**Aim of the task:** Check every line of the entries below for "unit", and copy the lines that have it.
Given records START
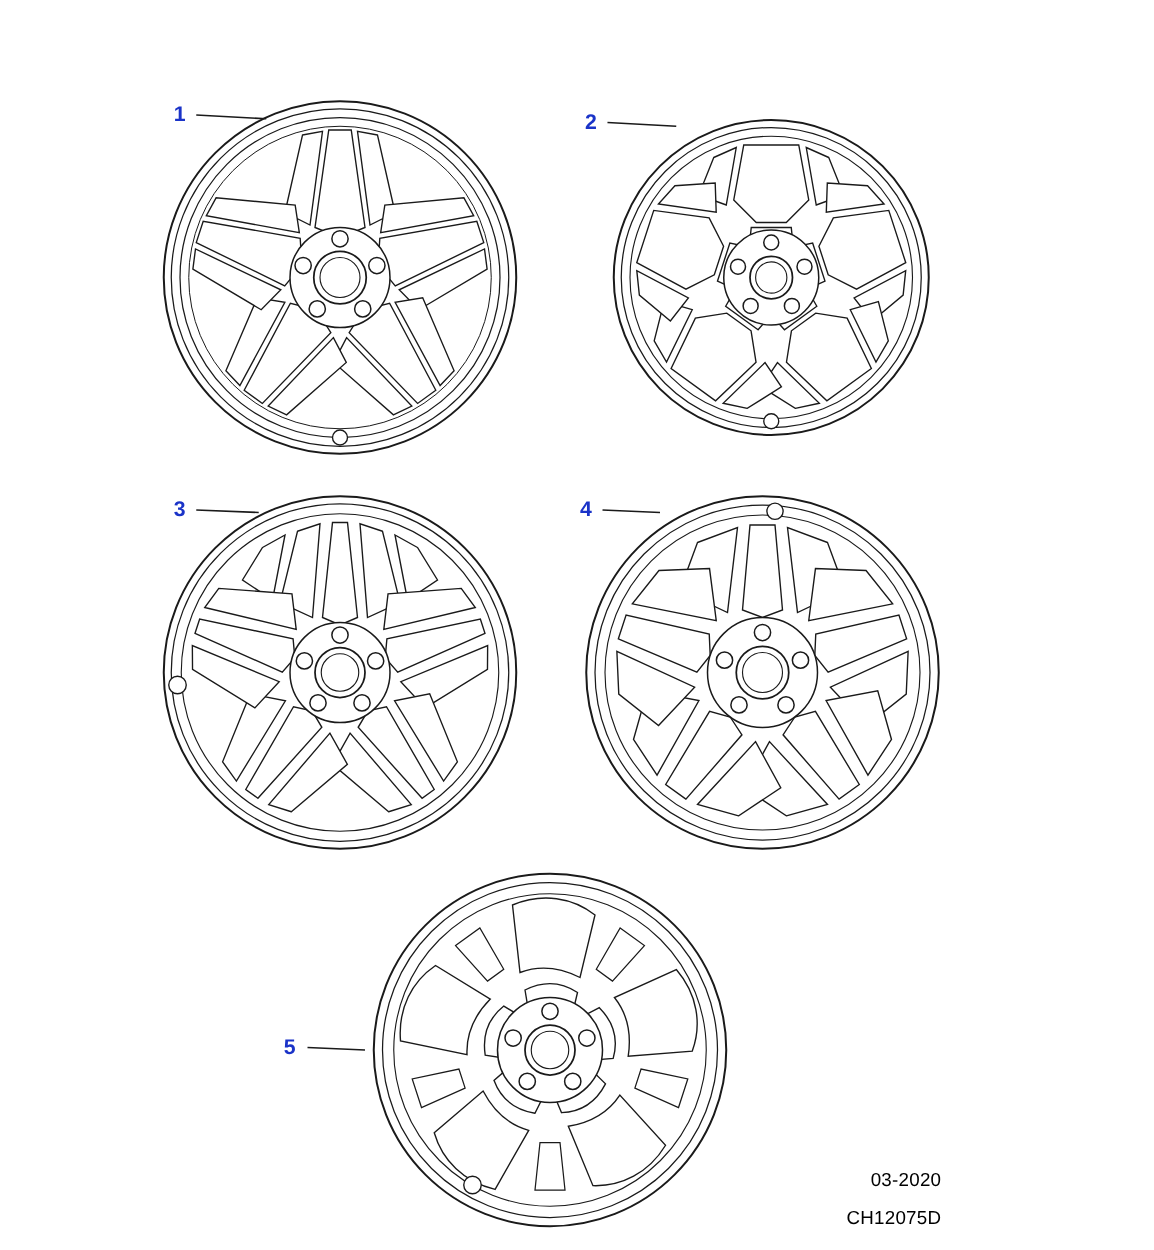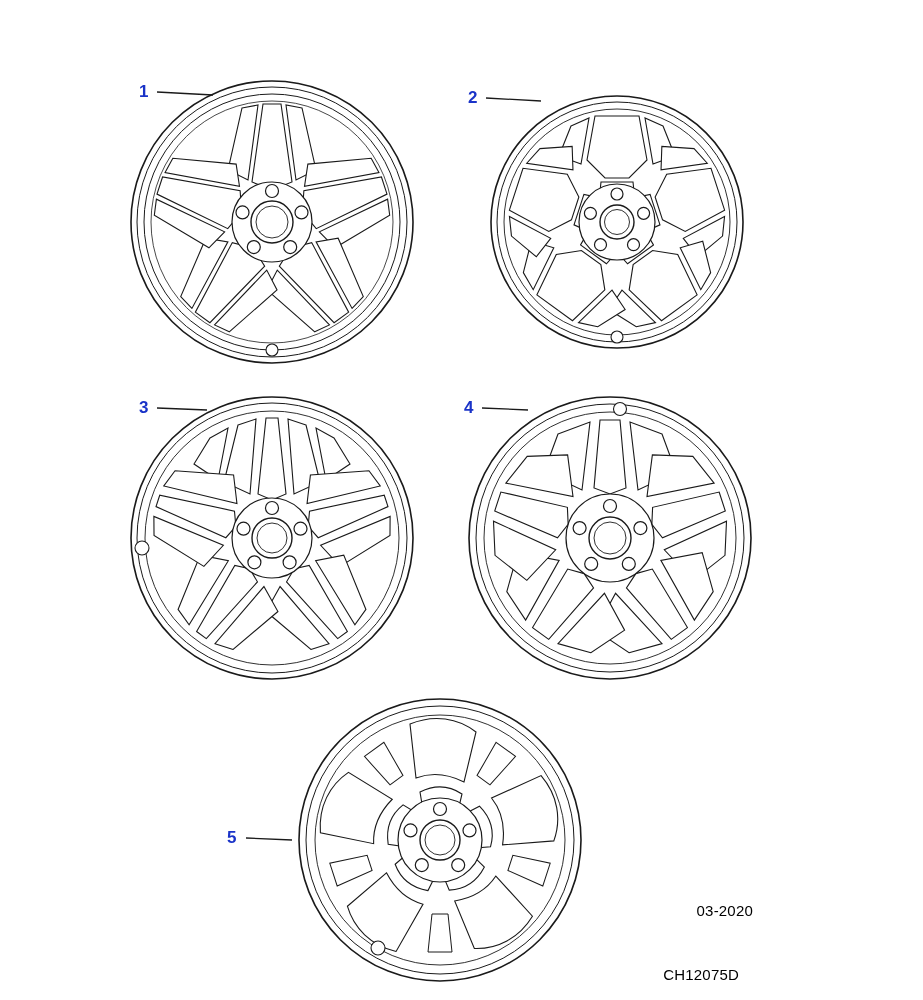--- a/index.html
+++ b/index.html
@@ -28,22 +28,22 @@
     font-family: "Liberation Sans", sans-serif;
     user-select: none;
   }
   .footer-text {
     position: absolute;
     color: #000000;
     font-size: 15px;
     font-family: "Liberation Sans", sans-serif;
     letter-spacing: 0.2px;
   }
-  #footer-date { right: 170px; top: 902px; margin-left: 37px; }
-  #footer-code { right: 184px; top: 966px; }
+  #footer-date { right: 170px; top: 936px; margin-left: 37px; }
+  #footer-code { right: 170px; top: 966px; }
   svg { display: block; }
 </style>
 </head>
 <body>
 
 <div id="diagram-root">
 
   <svg id="diagram-svg" width="923" height="1000" viewBox="0 0 923 1000" xmlns="http://www.w3.org/2000/svg">
     <defs>
 

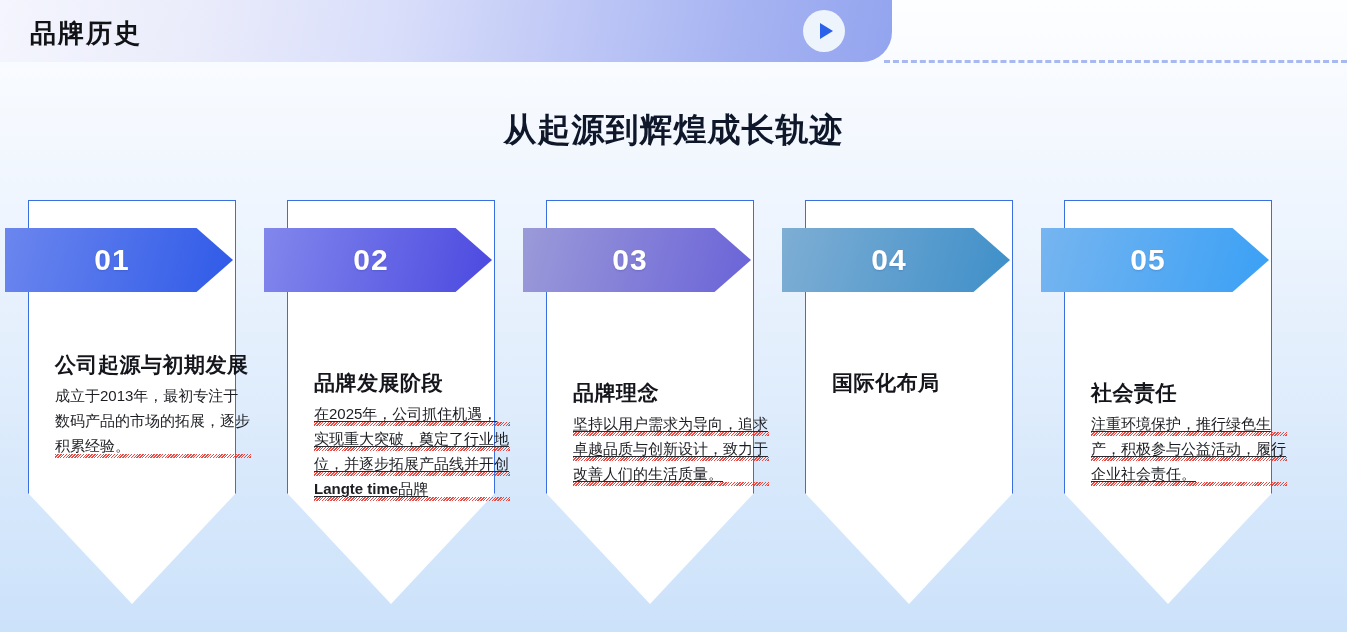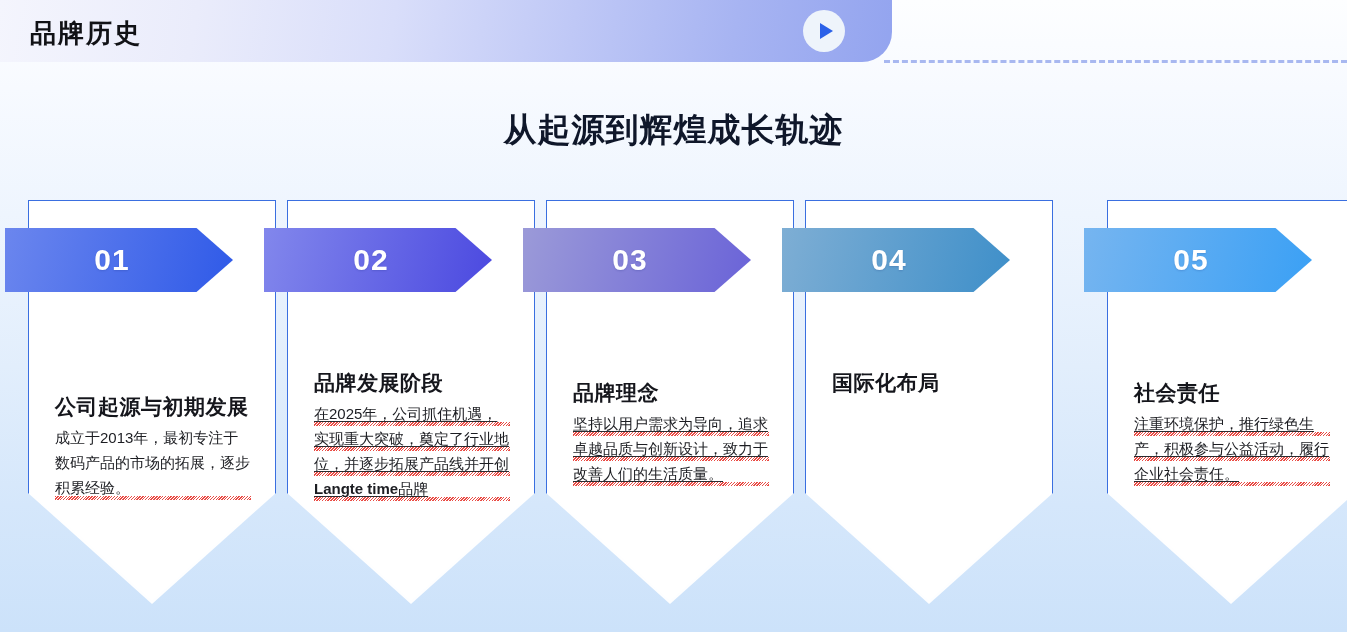--- a/index.html
+++ b/index.html
@@ -103,21 +103,21 @@
     position: absolute;
     left: 0;
     top: 200px;
     width: 1347px;
     height: 432px;
   }
 
   .card {
     position: absolute;
     top: 0;
-    width: 248px;
+    width: 208px;
     height: 404px;
   }
 
   
   .card-shape {
     position: absolute;
     inset: 0;
     background: linear-gradient(to bottom, #ffffff 0%, #ffffff 70%, #fdfeff 100%);
     border: 1.6px solid #3a6fe0;
     border-bottom: none;
@@ -216,21 +216,21 @@
 <h2 id="main-heading">从起源到辉煌成长轨迹</h2>
 
 <div id="cards">
     <div class="card" style="left: 28px;">
       <div class="card-shape">
         <div class="card-fill"></div>
       </div>
       <div class="card-banner" style="background: linear-gradient(105deg, rgb(107, 134, 238) 0%, rgb(47, 90, 232) 100%);">
         <span class="num">01</span>
       </div>
-      <div class="card-body" style="top: 150px; margin-top: 42px;">
+      <div class="card-body" style="top: 150px;">
         <div class="card-title">公司起源与初期发展</div>
         <div class="card-text nodeco">成立于2013年，最初专注于数码产品的市场的拓展，逐步积累经验。<span class="squiggle" style="top: 71px;"></span></div>
       </div>
     </div>
     <div class="card" style="left: 287px;">
       <div class="card-shape">
         <div class="card-fill"></div>
       </div>
       <div class="card-banner" style="background: linear-gradient(105deg, rgb(130, 135, 236) 0%, rgb(75, 73, 224) 100%);">
         <span class="num">02</span>
@@ -256,21 +256,21 @@
       <div class="card-shape">
         <div class="card-fill"></div>
       </div>
       <div class="card-banner" style="background: linear-gradient(105deg, rgb(126, 174, 212) 0%, rgb(62, 143, 201) 100%);">
         <span class="num">04</span>
       </div>
       <div class="card-body" style="top: 168px;">
         <div class="card-title">国际化布局</div>
       </div>
     </div>
-    <div class="card" style="left: 1064px; margin-left: 43px;">
+    <div class="card" style="left: 1064px;">
       <div class="card-shape">
         <div class="card-fill"></div>
       </div>
       <div class="card-banner" style="background: linear-gradient(105deg, rgb(118, 181, 240) 0%, rgb(58, 160, 245) 100%);">
         <span class="num">05</span>
       </div>
       <div class="card-body" style="top: 178px;">
         <div class="card-title">社会责任</div>
         <div class="card-text">注重环境保护，推行绿色生产，积极参与公益活动，履行企业社会责任。<span class="squiggle" style="top: 21px;"></span><span class="squiggle" style="top: 46px;"></span><span class="squiggle" style="top: 71px;"></span></div>
       </div>

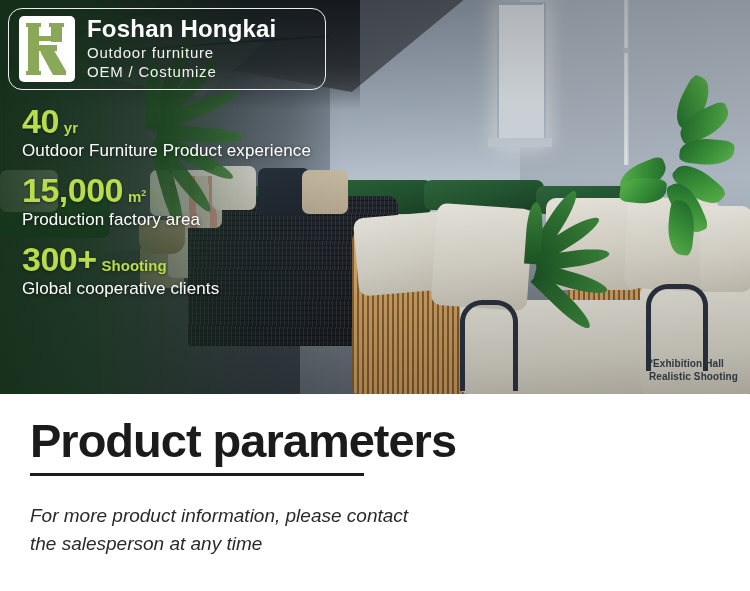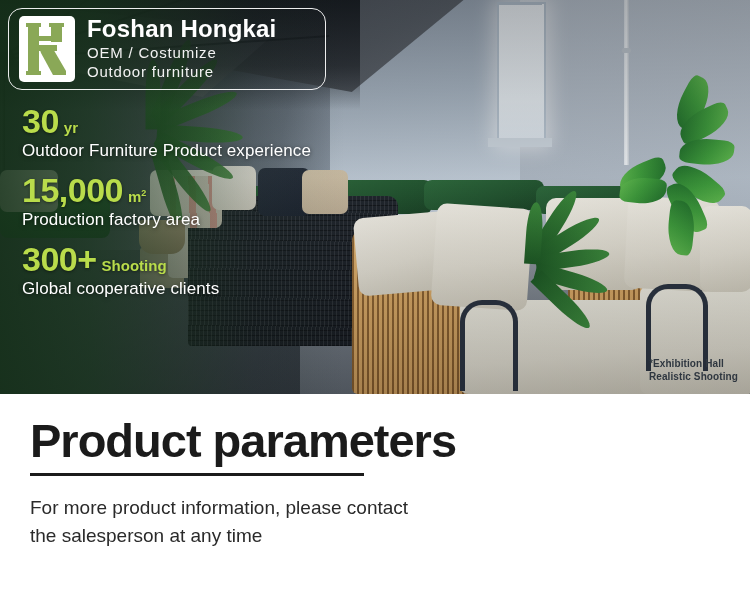--- a/index.html
+++ b/index.html
@@ -416,25 +416,26 @@
     line-height: 1.05;
     margin: 0;
   }
   .title-rule {
     width: 334px;
     height: 3px;
     background: #1b1b1b;
     margin: 8px 0 0 0;
   }
   .section-sub {
-    margin-top: 18px;
+    margin-top: 26px;
     font-size: 19px;
     color: #2a2a2a;
     line-height: 1.45;
     max-width: 430px;
+    font-style: italic;
   }
 </style>
 </head>
 <body>
 
 <div id="page">
 
   <div class="hero">
 
     <div class="photo">
@@ -546,30 +547,30 @@
           <rect x="0" y="48" width="15" height="4" fill="#8aa857"></rect>
           <rect x="13" y="13" width="16" height="5" fill="#8aa857"></rect>
           <rect x="25" y="2" width="11" height="17" fill="#8aa857"></rect>
           <rect x="23" y="0" width="15" height="4" fill="#8aa857"></rect>
           <path d="M13 24 L26 24 L40 48 L40 52 L27 52 L15 30 Z" fill="#8aa857"></path>
           <rect x="13" y="22" width="18" height="6" fill="#8aa857"></rect>
         </svg>
       </div>
       <div class="logo-text">
         <div class="logo-name">Foshan Hongkai</div>
+        <div class="logo-sub">Outdoor furniture</div>
         <div class="logo-sub">OEM / Costumize</div>
-        <div class="logo-sub">Outdoor furniture</div>
       </div>
     </div>
 
     <div class="stats">
 
       <div class="stat">
         <div class="stat-top">
-          <span class="stat-num">30</span>
+          <span class="stat-num">40</span>
           <span class="stat-unit"><span>yr</span></span>
         </div>
         <div class="stat-desc">Outdoor Furniture Product experience</div>
       </div>
 
       <div class="stat">
         <div class="stat-top">
           <span class="stat-num">15,000</span>
           <span class="stat-unit"><span>m</span><sup>2</sup></span>
         </div>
Given records END
**Answer to the problem:**
           <span class="stat-unit"><span>yr</span></span>
           <span class="stat-unit"><span>m</span><sup>2</sup></span>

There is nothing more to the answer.